5. Le rapport entre la morale et la beauté est fondamental, car à la source de la morale et de la beauté se trouve la vérité. C'est pourquoi ces deux choses se rencontrent chez tous ceux qui possèdent la vérité. La beauté, il est vrai, existe chez d'autres êtres animés et même dans des choses inanimées. Or, si ces attributs ne se trouvent pas chez l'homme qui est supérieur à toutes les autres créatures, c'est qu'en réalité il est inférieur aux créatures qui, par nature, lui sont inférieures, ainsi qu'aux choses inanimées. La faute en est au péché qui a travaillé en l'homme d'une manière invisible, avilissant sa vraie nature. L'action des belles et bonnes vies de ceux qui aiment la Vérité se fera sentir d'une manière visible ou invisible.
Un jour, me rendant au Tibet, je m'arrêtai dans un village. Les gens n'ayant pas de grandes habitudes de propreté, n'étaient pas lavés ; ils étaient très sales. Je remarquai un garçon qui m'examinait attentivement. Je le vis étendre les mains pour les comparer aux miennes.
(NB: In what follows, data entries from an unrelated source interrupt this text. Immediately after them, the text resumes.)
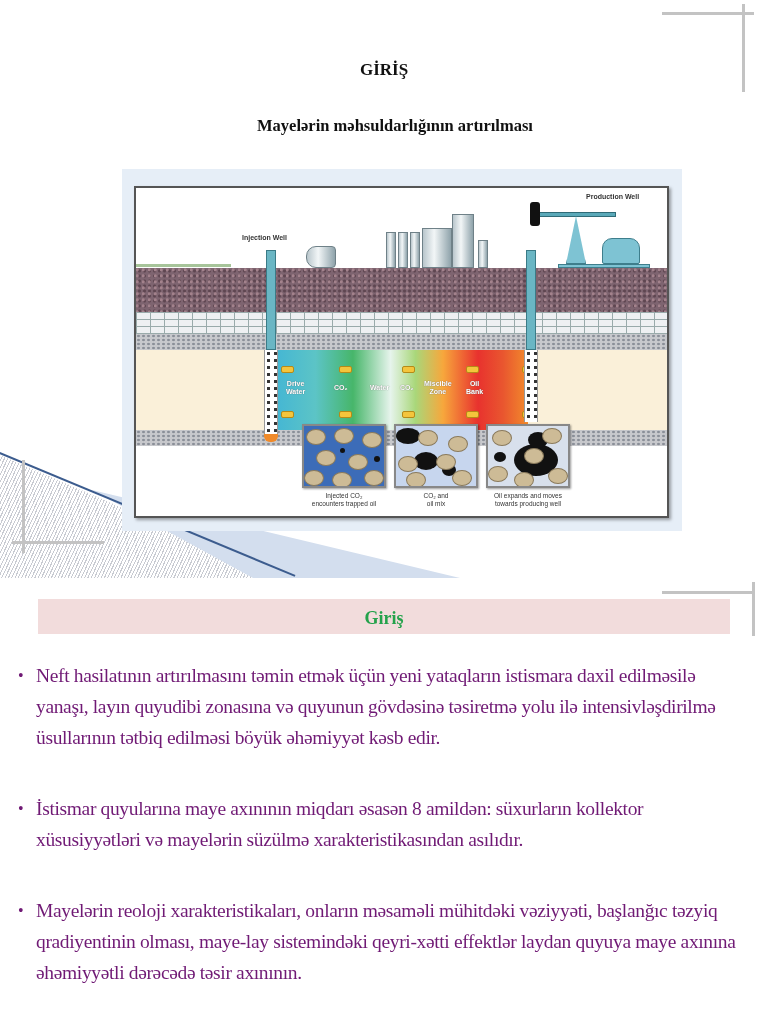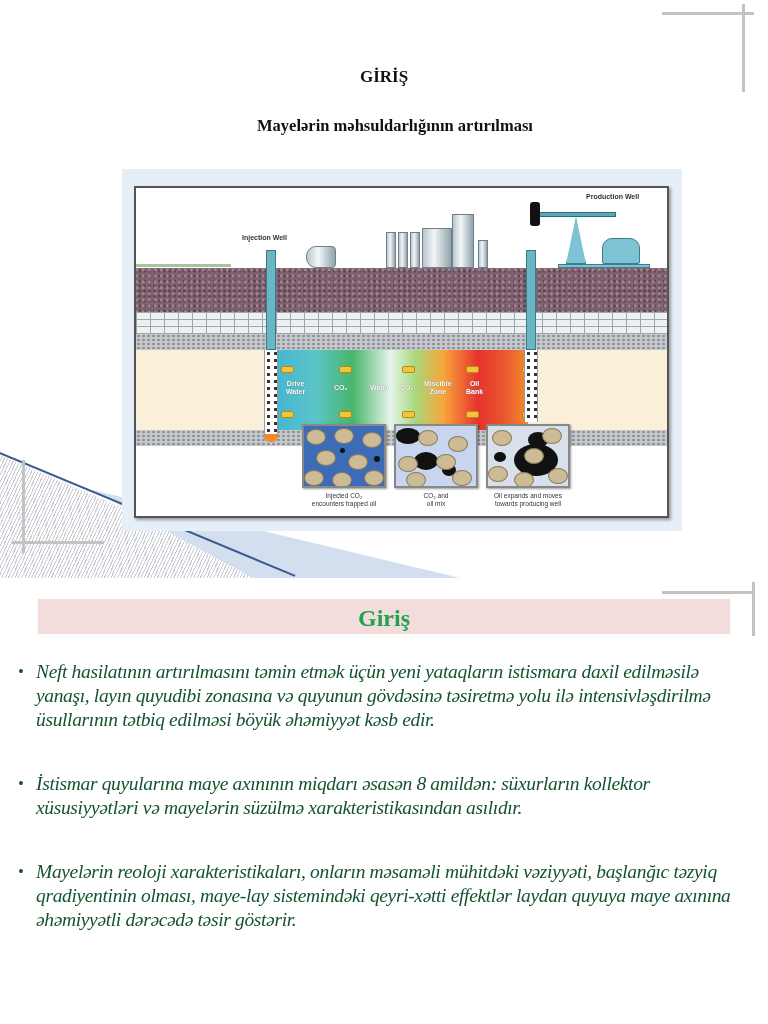--- a/index.html
+++ b/index.html
@@ -11,7 +11,7 @@
   .corner-tr-h { position: absolute; left: 662px; top: 12px; width: 92px; height: 3px; background: #c3c3c3; }
   .corner-tr-v { position: absolute; left: 742px; top: 4px; width: 3px; height: 88px; background: #c3c3c3; }
 
-  .title-main { position: absolute; left: 0; width: 768px; top: 67px; text-align: center; font-weight: bold; font-size: 17px; }
+  .title-main { position: absolute; left: 0; width: 768px; top: 60px; text-align: center; font-weight: bold; font-size: 17px; }
   .subtitle { position: absolute; left: 200px; width: 390px; top: 115px; text-align: center; font-weight: bold; font-size: 16.5px; line-height: 21px; }
 
   .diagram-frame { position: absolute; left: 122px; top: 169px; width: 560px; height: 362px; background: #e6eef7; }

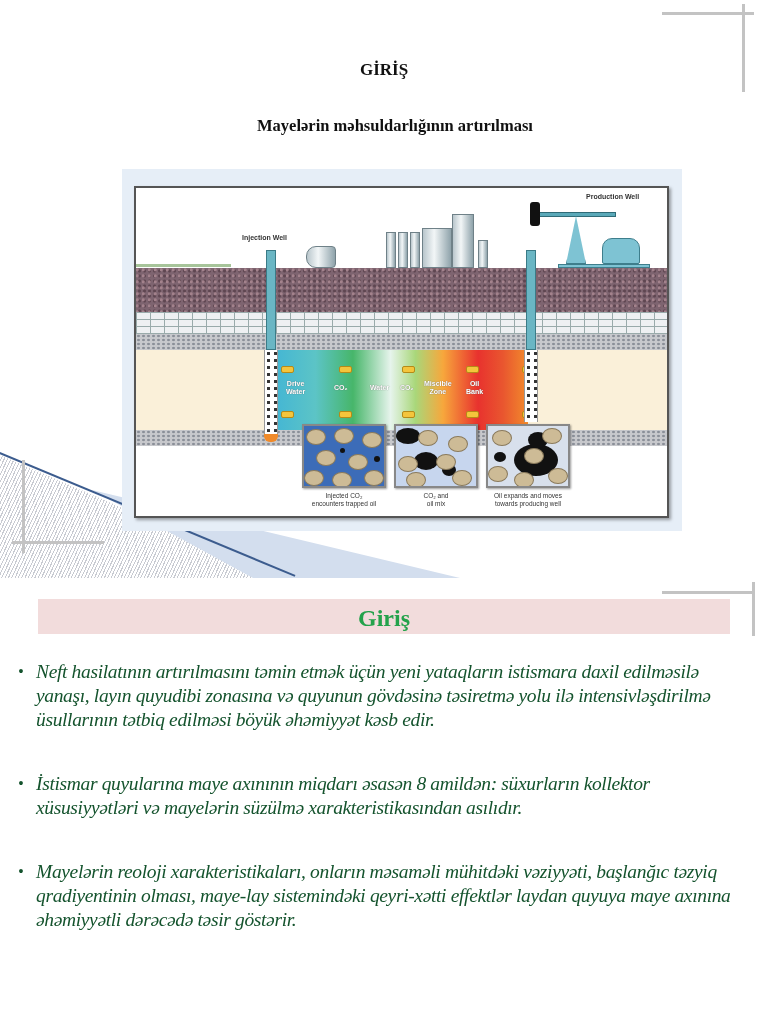--- a/index.html
+++ b/index.html
@@ -72,7 +72,7 @@
   .corner2-h { position: absolute; left: 662px; top: 13px; width: 92px; height: 3px; background: #c3c3c3; }
   .corner2-v { position: absolute; left: 752px; top: 4px; width: 3px; height: 54px; background: #c3c3c3; }
   .banner { position: absolute; left: 38px; top: 21px; width: 692px; height: 35px; background: #f2dcdc; text-align: center; }
-  .banner-title { font-weight: bold; font-size: 24px; color: #24a24b; line-height: 38px; }
+  .banner-title { font-weight: bold; font-size: 18px; color: #24a24b; line-height: 38px; }
 
   .bullets { position: absolute; left: 18px; top: 82px; width: 720px; list-style: none; }
   .bullet { position: relative; padding-left: 18px; font-size: 19.5px; line-height: 24px; color: #14532d; letter-spacing: -0.35px; font-style: italic; }

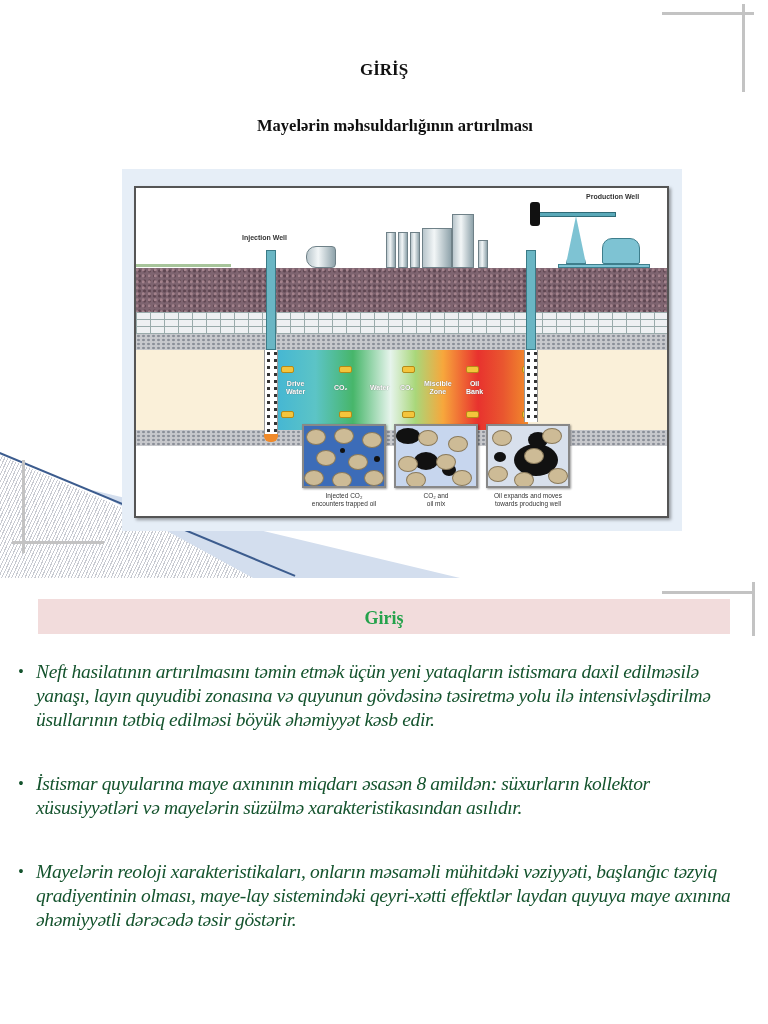--- a/index.html
+++ b/index.html
@@ -75,7 +75,7 @@
   .banner-title { font-weight: bold; font-size: 18px; color: #24a24b; line-height: 38px; }
 
   .bullets { position: absolute; left: 18px; top: 82px; width: 720px; list-style: none; }
-  .bullet { position: relative; padding-left: 18px; font-size: 19.5px; line-height: 24px; color: #14532d; letter-spacing: -0.35px; font-style: italic; }
+  .bullet { position: relative; padding-left: 18px; font-size: 19.5px; line-height: 31px; color: #701a75; letter-spacing: -0.35px; }
   .bullet::before { content: "•"; position: absolute; left: 0; top: 0; font-size: 16px; }
   .bullet + .bullet { margin-top: 40px; }
 </style>

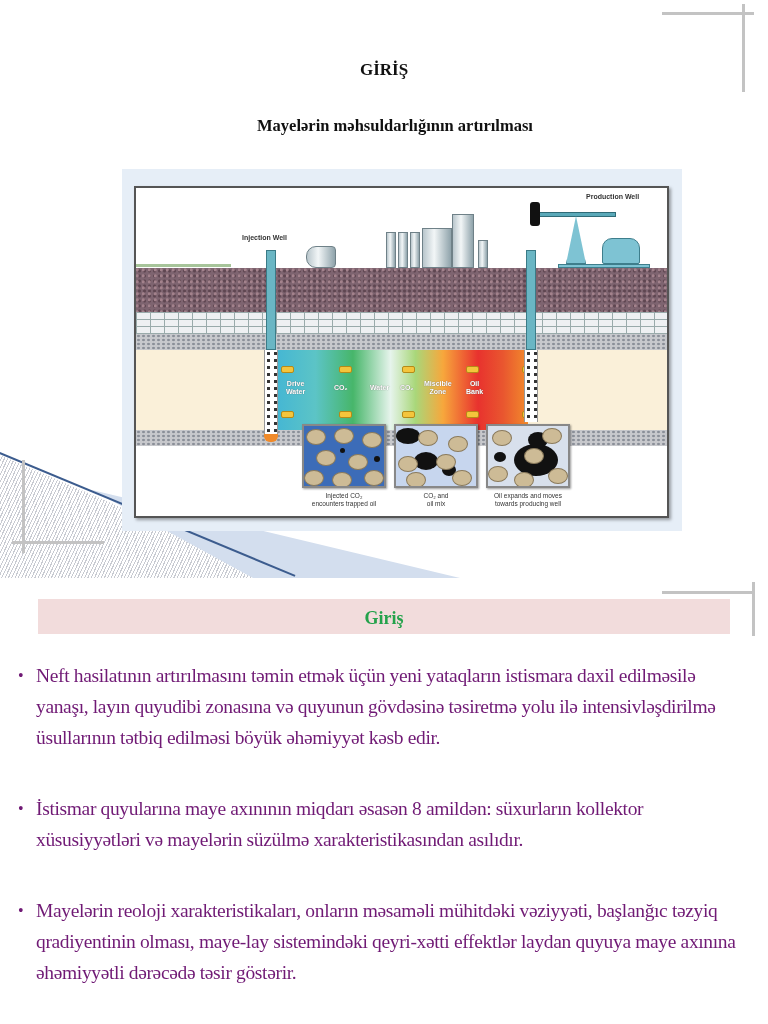--- a/index.html
+++ b/index.html
@@ -219,7 +219,7 @@
   <ul class="bullets">
     <li class="bullet">Neft hasilatının artırılmasını təmin etmək üçün yeni yataqların istismara daxil edilməsilə yanaşı, layın quyudibi zonasına və quyunun gövdəsinə təsiretmə yolu ilə intensivləşdirilmə üsullarının tətbiq edilməsi böyük əhəmiyyət kəsb edir.</li>
     <li class="bullet">İstismar quyularına maye axınının miqdarı əsasən 8 amildən: süxurların kollektor xüsusiyyətləri və mayelərin süzülmə xarakteristikasından asılıdır.</li>
-    <li class="bullet">Mayelərin reoloji xarakteristikaları, onların məsaməli mühitdəki vəziyyəti, başlanğıc təzyiq qradiyentinin olması, maye-lay sistemindəki qeyri-xətti effektlər laydan quyuya maye axınına əhəmiyyətli dərəcədə təsir göstərir.</li>
+    <li class="bullet">Mayelərin reoloji xarakteristikaları, onların məsaməli mühitdəki vəziyyəti, başlanğıc təzyiq qradiyentinin olması, maye-lay sistemindəki qeyri-xətti effektlər laydan quyuya maye axınına əhəmiyyətli dərəcədə təsir axınının.</li>
   </ul>
 </div>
Il ne dit rien, mais au bout de peu de temps, je le vis disparaître pour aller se laver à un cours d'eau. Il revint et compara ses mains, lavées cette fois, avec les miennes. Sans que je lui parle, ce garçon avait été impressionné par la propreté de mes mains et immédiatement le désir était né en lui d'avoir aussi des mains propres. C'est ainsi que nos vies sanctifiées par le contact de notre Père Céleste exercent une influence silencieuse sur ceux qui nous entourent. Nous comprenons alors combien il est nécessaire que nos vies reflètent les vertus et la gloire de notre Père Céleste (Matthieu V, 16 ; I Pierre II, 9).